↓↓↓

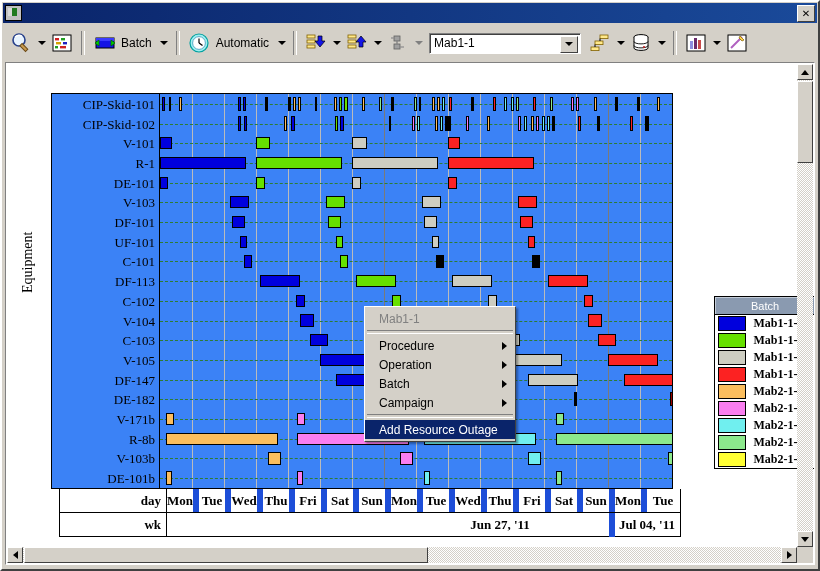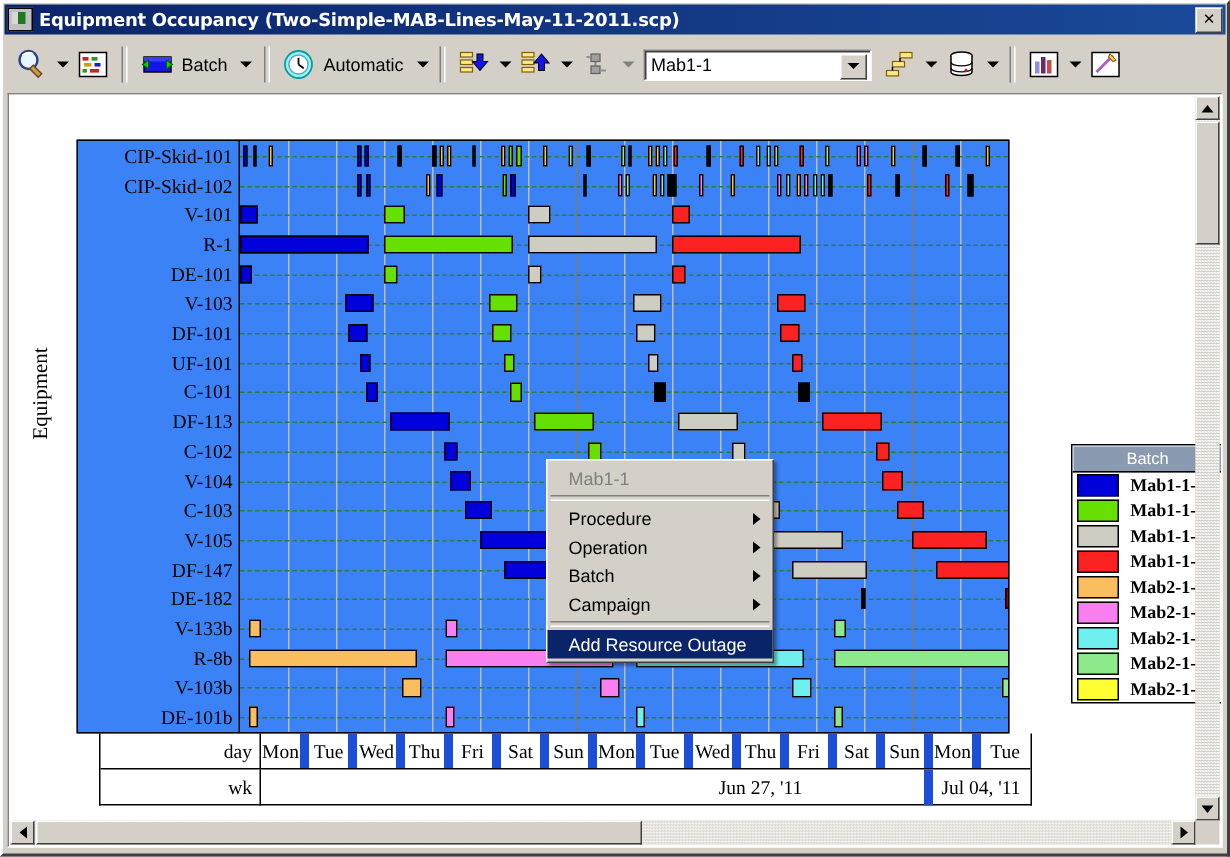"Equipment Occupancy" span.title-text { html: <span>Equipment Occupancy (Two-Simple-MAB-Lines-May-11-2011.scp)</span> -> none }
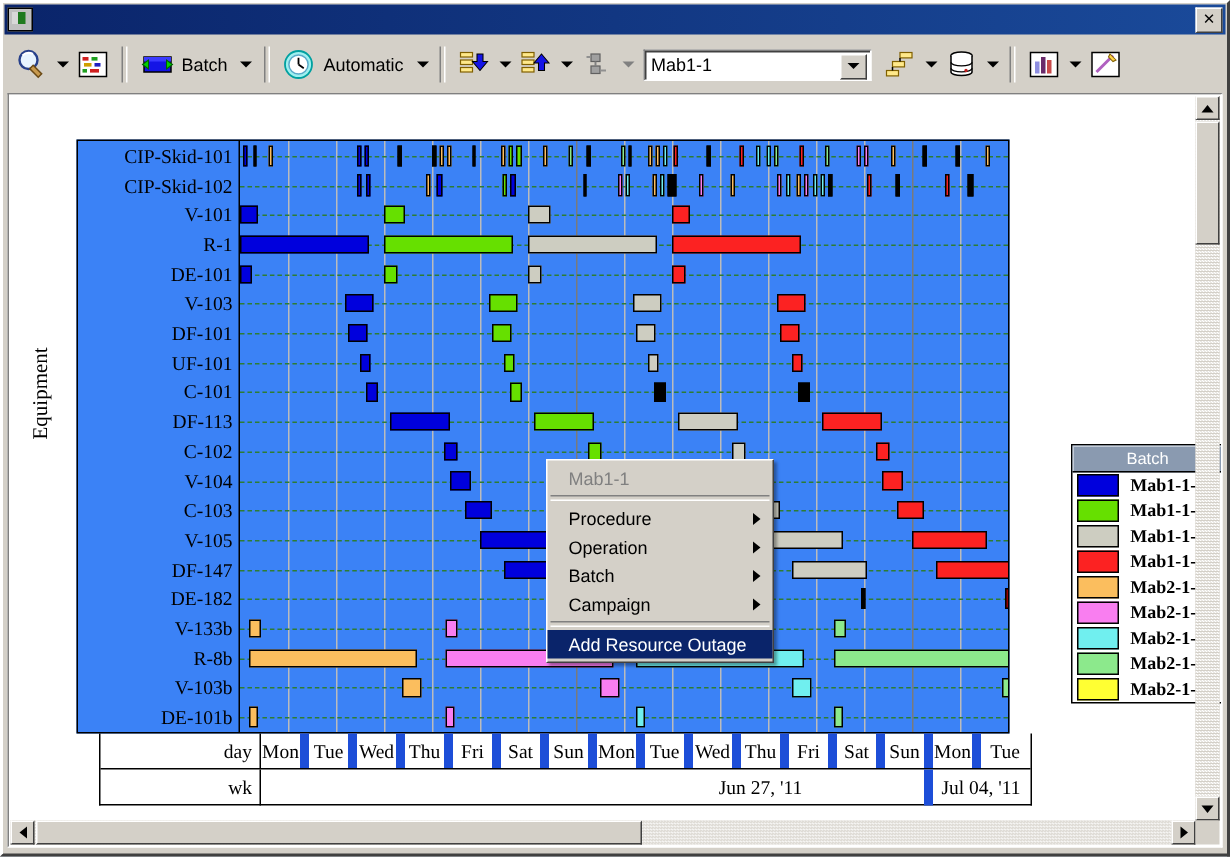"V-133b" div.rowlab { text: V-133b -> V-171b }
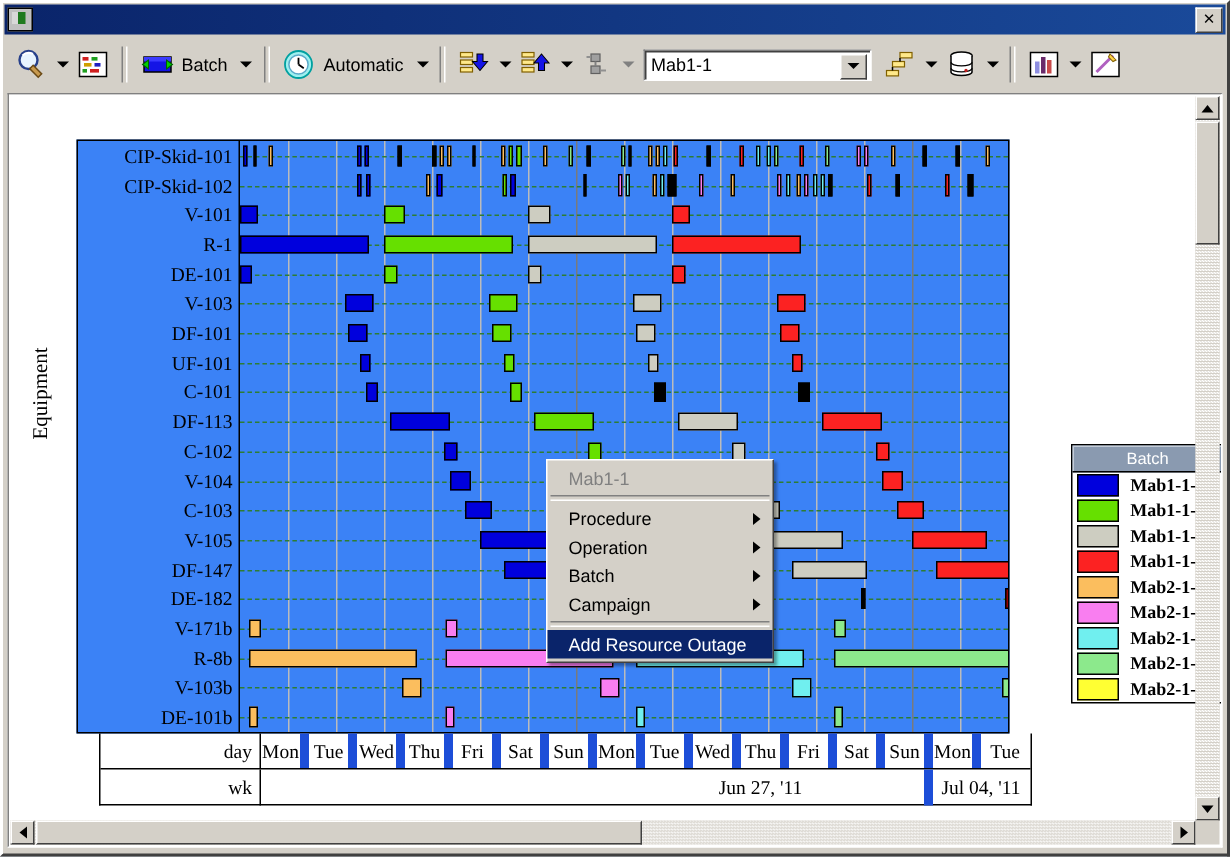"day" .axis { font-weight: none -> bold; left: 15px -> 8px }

↑↑↑
↓↓↓

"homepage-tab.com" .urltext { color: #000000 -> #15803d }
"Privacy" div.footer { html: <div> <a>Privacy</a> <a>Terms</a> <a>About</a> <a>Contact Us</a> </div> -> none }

↑↑↑

The reply should hold the entries above from the line with "html: <span>Equipment Occupancy" to the line with "font-weight: none ->", duplicated exactly, pictures excluded.

WRITTEN SOLUTION >>
"Equipment Occupancy" span.title-text { html: <span>Equipment Occupancy (Two-Simple-MAB-Lines-May-11-2011.scp)</span> -> none }
"V-133b" div.rowlab { text: V-133b -> V-171b }
"day" .axis { font-weight: none -> bold; left: 15px -> 8px }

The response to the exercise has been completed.